→ **What the task requires**: Nothing besides a number belongs in the answer, which is how many lines of the listing contain the string "models".

··· Information given

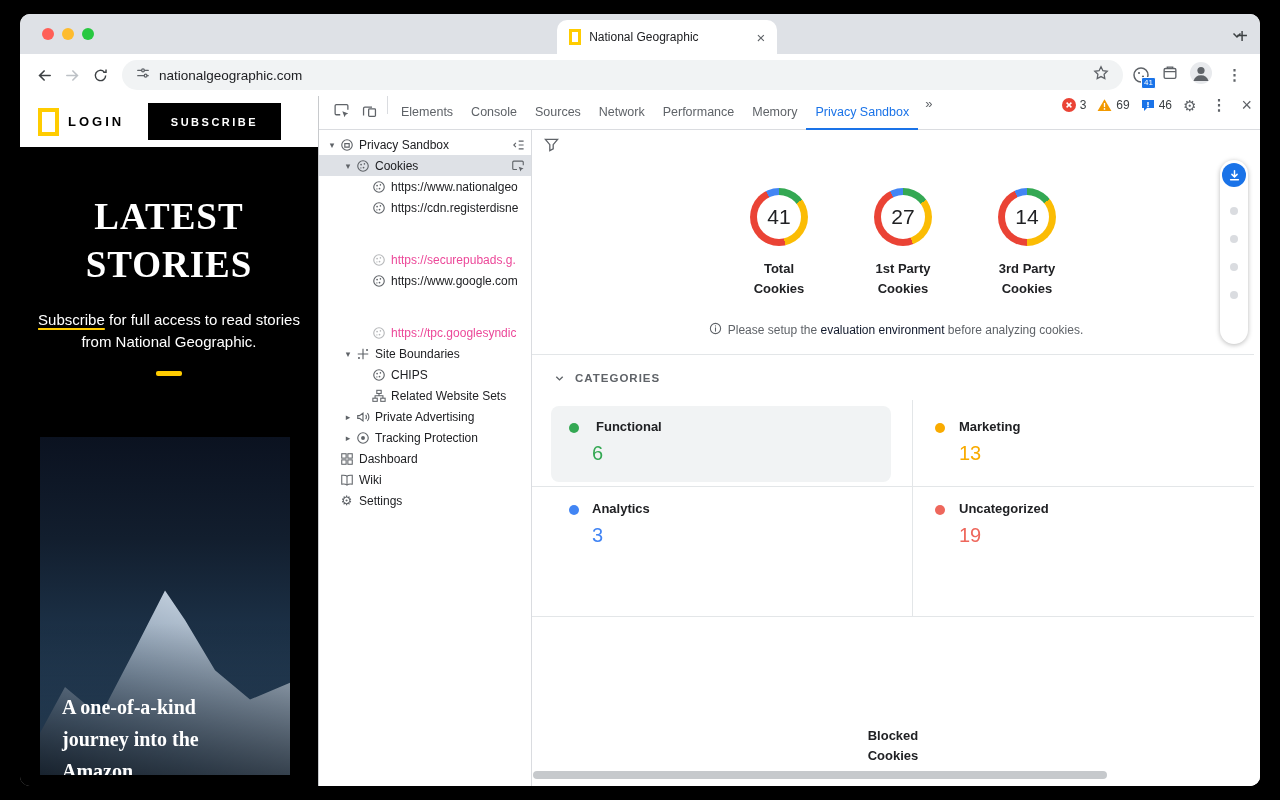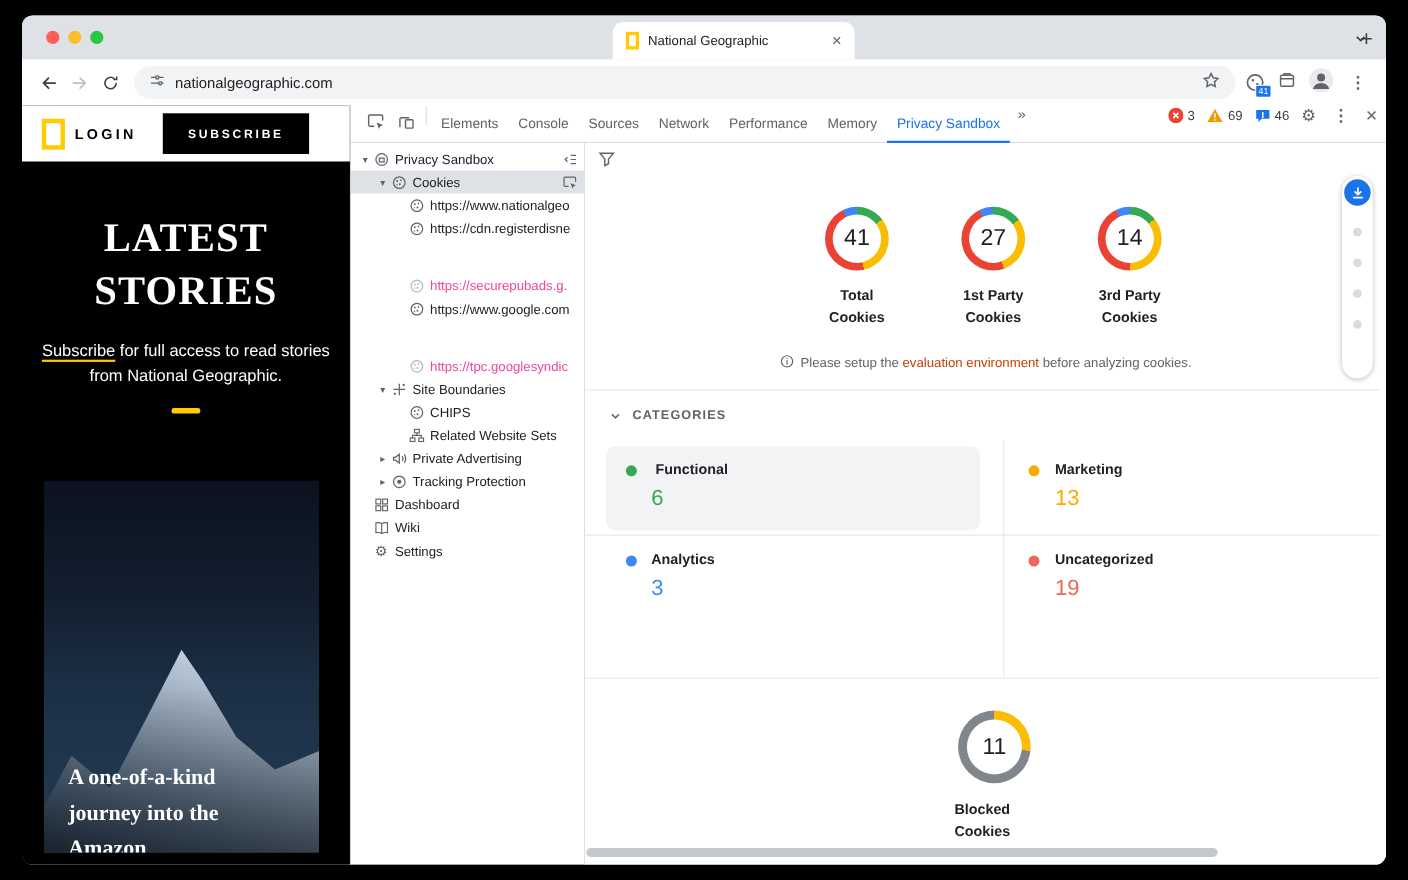--- a/index.html
+++ b/index.html
@@ -80,21 +80,21 @@
   
   .main { flex:1; position:relative; background:#fff; min-width:0; overflow:hidden; }
   .funnel { position:absolute; left:12px; top:7px; }
   .donut-row { position:absolute; top:58px; left:14px; right:0; display:flex; justify-content:center; gap:8px; }
   .donut-group { width:116px; text-align:center; }
   .donut { width:58px; height:58px; border-radius:50%; margin:0 auto; position:relative; background:#E8EAED; }
   .donut::after { content:""; position:absolute; inset:7px; background:#fff; border-radius:50%; }
   .donut-val { position:absolute; inset:0; display:flex; align-items:center; justify-content:center; font-size:21px; color:#202124; z-index:1; }
   .donut-label { margin-top:13px; font-size:13px; font-weight:bold; color:#202124; line-height:20px; }
   .note { position:absolute; top:192px; left:0; right:0; display:flex; justify-content:center; align-items:center; gap:6px; font-size:12px; color:#5F6368; }
-  .note a { color:#c2410c; text-decoration:none; }
+  .note a { color:#0f172a; text-decoration:none; }
   .hdiv { position:absolute; left:0; width:722px; height:1px; background:#E3E6E8; }
   .vdiv { position:absolute; left:380px; top:270px; width:1px; height:216px; background:#E3E6E8; }
   .cat-head { position:absolute; top:242px; left:22px; display:flex; align-items:center; gap:10px; font-size:11.5px; font-weight:bold; letter-spacing:1px; color:#5F6368; }
   .cats { position:absolute; left:0; top:270px; width:722px; height:216px; }
   .cat-card { position:absolute; left:19px; top:6px; width:340px; height:76px; background:#F1F3F4; border-radius:8px; }
   .cat-dot { position:absolute; width:10px; height:10px; border-radius:50%; }
   .cat-name { position:absolute; font-size:13px; font-weight:bold; color:#202124; }
   .cat-count { position:absolute; font-size:20px; }
   .blocked-donut { position:absolute; left:339px; top:516px; width:66px; height:66px; border-radius:50%; background:#E8EAED; }
   .blocked-donut::after { content:""; position:absolute; inset:8px; background:#fff; border-radius:50%; }
@@ -531,23 +531,20 @@
 
             <span class="cat-dot" style="left: 403px; top: 105px; background: rgb(238, 103, 92);"></span>
             <span class="cat-name" style="left:427px;top:101px">Uncategorized</span>
             <span class="cat-count" style="left: 427px; top: 124px; color: rgb(238, 103, 92);">19</span>
           </div>
 
           <div class="hdiv" style="top:356px"></div>
           <div class="vdiv"></div>
           <div class="hdiv" style="top:486px"></div>
 
-          <div class="blocked-donut" style="background: conic-gradient(rgb(251, 188, 4) 0deg, rgb(251, 188, 4) 96.5854deg, rgb(128, 134, 139) 96.5854deg, rgb(128, 134, 139) 360deg);">
-            <span class="donut-val">11</span>
-          </div>
           <div class="blocked-label">
             <div>Blocked</div>
               <div>Cookies</div>
           </div>
 
           <div class="widget">
             <span class="dl-btn">
               <svg width="13" height="13" viewBox="0 0 14 14" fill="none" stroke="#fff" stroke-width="1.6" stroke-linecap="round">
                   <path d="M7 2v6M4.2 5.8 7 8.6l2.8-2.8M2.8 11.5h8.4"></path>
                 </svg>

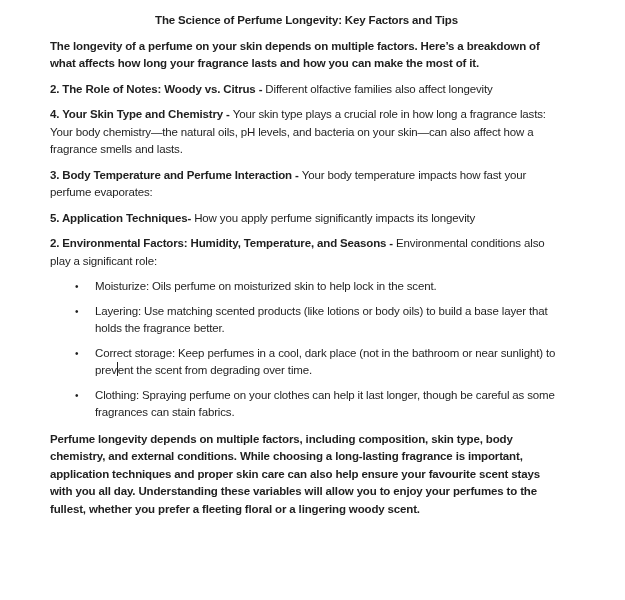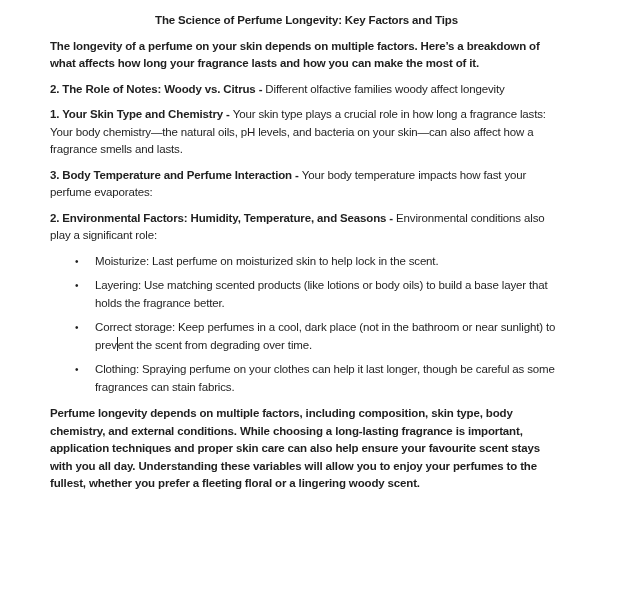--- a/index.html
+++ b/index.html
@@ -68,35 +68,36 @@
 </head>
 <body>
 
 <div class="doc">
 
   <h1 class="doc-title">The Science of Perfume Longevity: Key Factors and Tips</h1>
 
   <p class="para bold">The longevity of a perfume on your skin depends on multiple factors. Here’s a breakdown of what affects how long your fragrance lasts and how you can make the most of it.</p>
 
 
-  <p class="para"><b>2. The Role of Notes: Woody vs. Citrus - </b><span>Different olfactive families woody affect longevity</span></p>
+  <p class="para"><b>2. The Role of Notes: Woody vs. Citrus - </b><span>Different olfactive families also affect longevity</span></p>
 
-  <p class="para"><b>1. Your Skin Type and Chemistry - </b><span>Your skin type plays a crucial role in how long a fragrance lasts: Your body chemistry—the natural oils, pH levels, and bacteria on your skin—can also affect how a fragrance smells and lasts.</span></p>
+  <p class="para"><b>4. Your Skin Type and Chemistry - </b><span>Your skin type plays a crucial role in how long a fragrance lasts: Your body chemistry—the natural oils, pH levels, and bacteria on your skin—can also affect how a fragrance smells and lasts.</span></p>
 
   <p class="para"><b>3. Body Temperature and Perfume Interaction - </b><span>Your body temperature impacts how fast your perfume evaporates:</span></p>
 
+  <p class="para"><b>5. Application Techniques- </b><span>How you apply perfume significantly impacts its longevity</span></p>
 
   <p class="para"><b>2. Environmental Factors: Humidity, Temperature, and Seasons - </b><span>Environmental conditions also play a significant role:</span></p>
 
 
   <ul class="tips-list">
 
     <li>
       <span class="bullet">•</span>
-      <span class="li-text">Moisturize: Last perfume on moisturized skin to help lock in the scent.</span>
+      <span class="li-text">Moisturize: Oils perfume on moisturized skin to help lock in the scent.</span>
     </li>
 
     <li>
       <span class="bullet">•</span>
       <span class="li-text">Layering: Use matching scented products (like lotions or body oils) to build a base layer that holds the fragrance better.</span>
     </li>
 
     <li>
       <span class="bullet">•</span>
       <span class="li-text"><span>Correct storage: Keep perfumes in a cool, dark place (not in the bathroom or near sunlight) to prev</span><span class="caret"></span><span>ent the scent from degrading over time.</span></span>

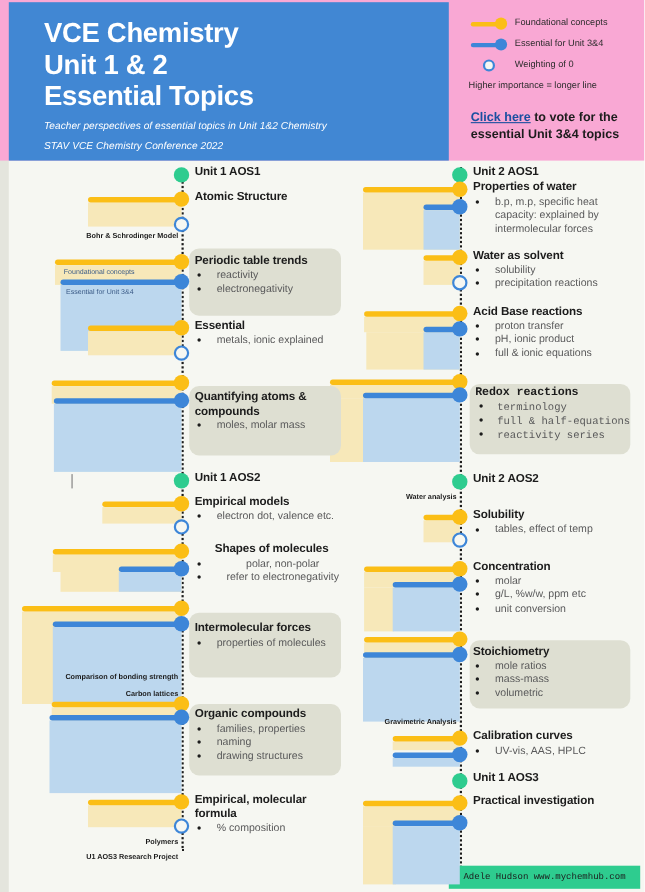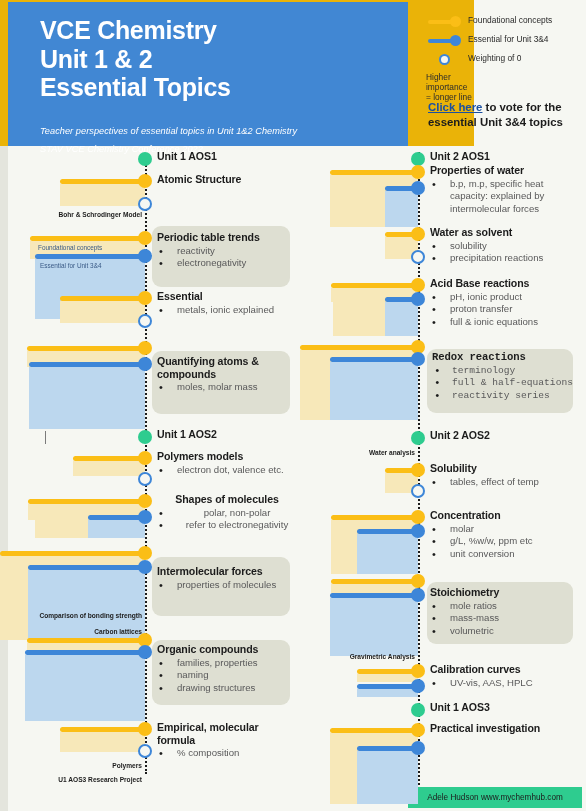--- a/index.html
+++ b/index.html
@@ -11,42 +11,42 @@
   }
   #page {
     position: relative;
     width: 586px; height: 811px;
     background: #f6f7f2;
     overflow: hidden;
   }
   
   #header-band {
     position: absolute; left: 0; top: 0;
-    width: 474px; height: 146px;
-    background: #eab308;
+    width: 586px; height: 146px;
+    background: #f9a8d4;
     text-decoration: underline;
   }
   #title-block {
     position: absolute; left: 8px; top: 2px;
     width: 400px; height: 144px;
     background: #4187d3;
     padding: 14px 0 0 32px;
   }
   #title-block h1 {
     color: #ffffff;
     font-size: 25px;
     font-weight: bold;
     line-height: 1.14;
     letter-spacing: -0.3px;
   }
   .subtitle {
     color: #ffffff;
     font-style: italic;
     font-size: 9.2px;
-    margin-top: 24px;
+    margin-top: 7px;
     letter-spacing: 0.05px;
   }
   .subtitle.second { margin-top: 8px; }
 
   
   #legend { position: absolute; left: 428px; top: 12px; width: 152px; }
   .legend-row { position: relative; height: 19px; }
   .legend-line {
     position: absolute; left: 0; top: 7.5px;
     height: 4px; border-radius: 2px;
@@ -73,21 +73,21 @@
     width: 152px;
     font-size: 11.4px; color: #1c1c1c; font-weight: bold;
     line-height: 1.35;
   }
   #cta a {
     color: #1a4fa0; text-decoration: underline;
   }
 
   
   .column { position: absolute; top: 146px; height: 665px; }
-  #col-left  { left: 0;   width: 294px; }
+  #col-left  { left: 20px;   width: 294px; }
   #col-right { left: 300px; width: 286px; }
 
   .axis {
     position: absolute; top: 0; width: 0;
     border-left: 2.6px dotted #1c1c1c;
   }
 
   
   .node {
     position: absolute;
@@ -168,21 +168,21 @@
   }
 
   
   #footer {
     position: absolute; left: 408px; top: 787px;
     width: 174px; height: 21px;
     background: #2ecc8f;
     display: flex; align-items: center; justify-content: center;
   }
   #footer span {
-    font-size: 8.2px; color: #1c1c1c; font-weight: normal;
+    font-size: 8.2px; color: #1c1c1c; font-weight: normal; font-family: Liberation Mono, monospace;
   }
   #left-edge {
     position: absolute; left: 0; top: 0; width: 8px; height: 811px;
     background: #e4e5dd;
   }
 </style>
 </head>
 <body>
 
 <div id="page">
@@ -288,21 +288,21 @@
     <div class="topic" style="left:157px;top:282px;width:140px;">
       <div class="topic-title">Unit 1  AOS2</div>
     </div>
     <div class="tick" style="left:45px;top:285px;"></div>
 
     <div class="block yellow" style="left:73px;top:315px;width:72px;height:15px;"></div>
     <div class="bar yellow" style="left:73px;top:310px;width:72px;"></div>
     <div class="node yellow" style="left:145px;top:305px;"></div>
     <div class="node hollow" style="left:145px;top:326px;"></div>
     <div class="topic" style="left:157px;top:304px;width:140px;">
-      <div class="topic-title">Polymers models</div>
+      <div class="topic-title">Empirical models</div>
       <ul>
           <li>electron dot, valence etc.</li>
         </ul>
     </div>
 
     <div class="block yellow" style="left:28px;top:358px;width:117px;height:16px;"></div>
     <div class="block yellow" style="left:35px;top:374px;width:110px;height:18px;"></div>
     <div class="block blue" style="left:88px;top:374px;width:57px;height:18px;"></div>
     <div class="bar yellow" style="left:28px;top:353px;width:117px;"></div>
     <div class="bar blue" style="left:88px;top:369px;width:57px;"></div>
@@ -403,22 +403,22 @@
     <div class="block yellow" style="left:31px;top:142px;width:87px;height:14px;"></div>
     <div class="block yellow" style="left:33px;top:156px;width:85px;height:34px;"></div>
     <div class="block blue" style="left:85px;top:156px;width:33px;height:34px;"></div>
     <div class="bar yellow" style="left:31px;top:137px;width:87px;"></div>
     <div class="bar blue" style="left:85px;top:151px;width:33px;"></div>
     <div class="node yellow" style="left:118px;top:132px;"></div>
     <div class="node blue" style="left:118px;top:146px;"></div>
     <div class="topic" style="left:130px;top:131px;width:152px;">
       <div class="topic-title">Acid Base reactions</div>
       <ul>
+        <li>proton transfer</li>
         <li>pH, ionic product</li>
-        <li>proton transfer</li>
         <li>full &amp; ionic equations</li>
       </ul>
     </div>
 
     <div class="card" style="left:127px;top:203px;width:146px;height:64px;"></div>
     <div class="block yellow" style="left:0px;top:204px;width:118px;height:12px;"></div>
     <div class="block yellow" style="left:0px;top:216px;width:32px;height:58px;"></div>
     <div class="block blue" style="left:30px;top:216px;width:88px;height:58px;"></div>
     <div class="bar yellow" style="left:0px;top:199px;width:118px;"></div>
     <div class="bar blue" style="left:30px;top:211px;width:88px;"></div>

······

→ **Answer area**: 2